TASK OBJECTIVE → From the records below, please return each line that holds the word "Prata".
=== Begin Enclosure ===
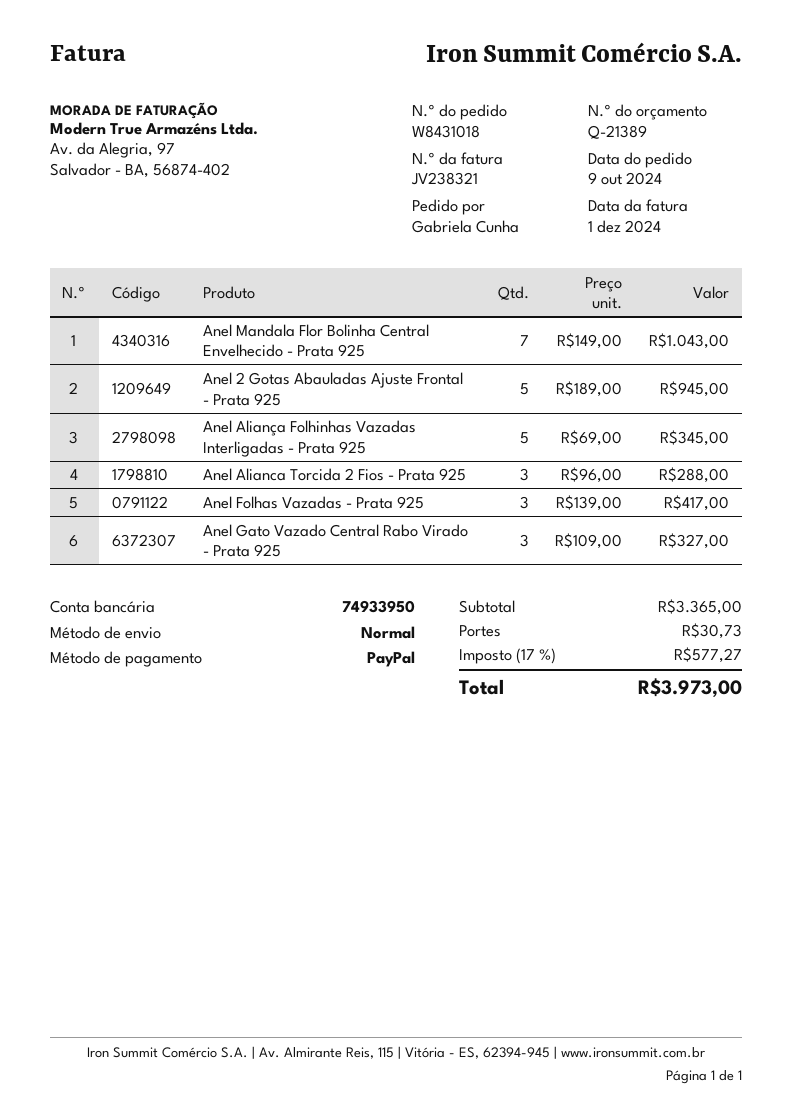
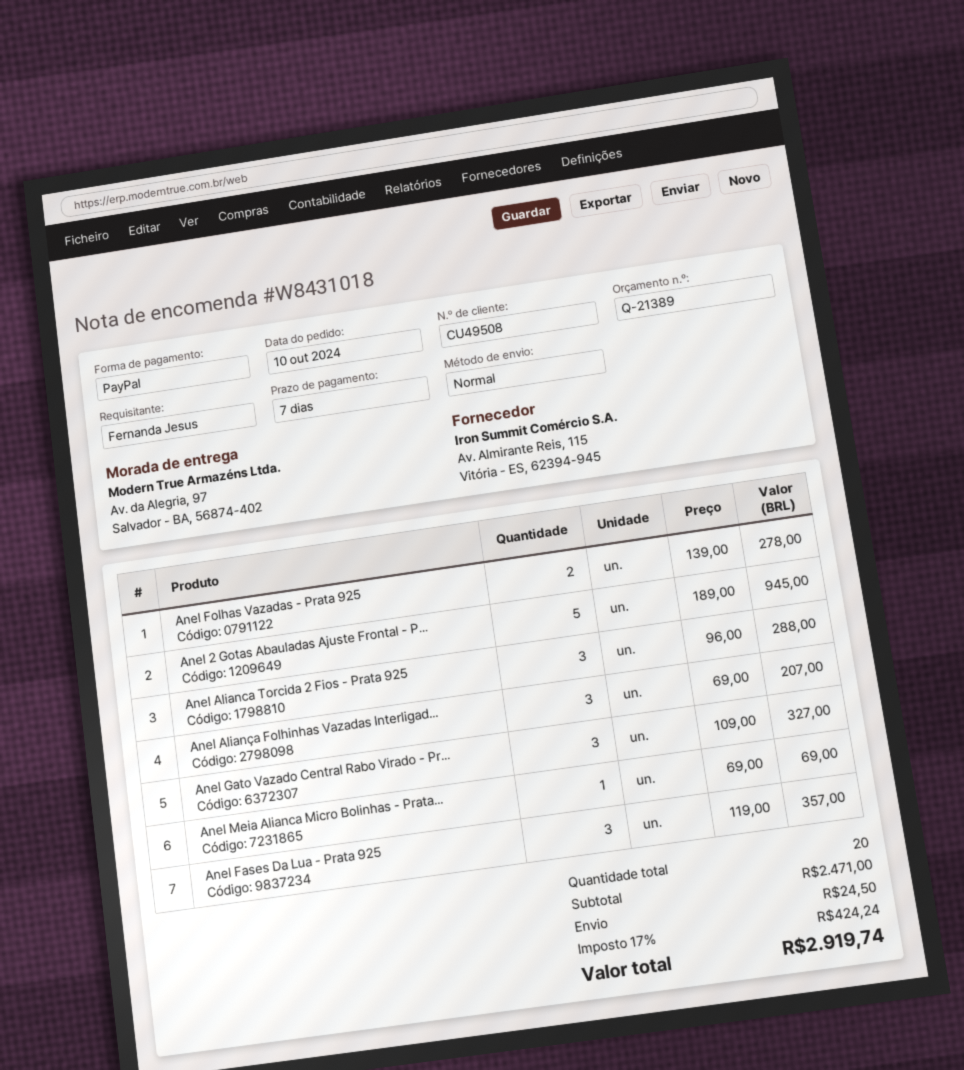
order date: 2024-10-09 -> 2024-10-10
ordered by: Gabriela Cunha -> Fernanda Jesus
Anel Mandala Flor Bolinha Central Envelhecido - Prata 925: 7 x 149.00 = 1043.00 -> none
Anel Aliança Folhinhas Vazadas Interligadas - Prata 925: 5 x 69.00 = 345.00 -> 3 x 69.00 = 207.00
Anel Folhas Vazadas - Prata 925: 3 x 139.00 = 417.00 -> 2 x 139.00 = 278.00
Anel Meia Alianca Micro Bolinhas - Prata...: none -> 1 x 69.00 = 69.00
Anel Fases Da Lua - Prata 925: none -> 3 x 119.00 = 357.00
subtotal: 3365.00 -> 2471.00
shipping: 30.73 -> 24.50
tax: 17% = 577.27 -> 17% = 424.24
total: 3973.00 -> 2919.74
=== End Enclosure ===
ANSWER →
Anel Mandala Flor Bolinha Central Envelhecido - Prata 925: 7 x 149.00 = 1043.00 -> none
Anel Aliança Folhinhas Vazadas Interligadas - Prata 925: 5 x 69.00 = 345.00 -> 3 x 69.00 = 207.00
Anel Folhas Vazadas - Prata 925: 3 x 139.00 = 417.00 -> 2 x 139.00 = 278.00
Anel Meia Alianca Micro Bolinhas - Prata...: none -> 1 x 69.00 = 69.00
Anel Fases Da Lua - Prata 925: none -> 3 x 119.00 = 357.00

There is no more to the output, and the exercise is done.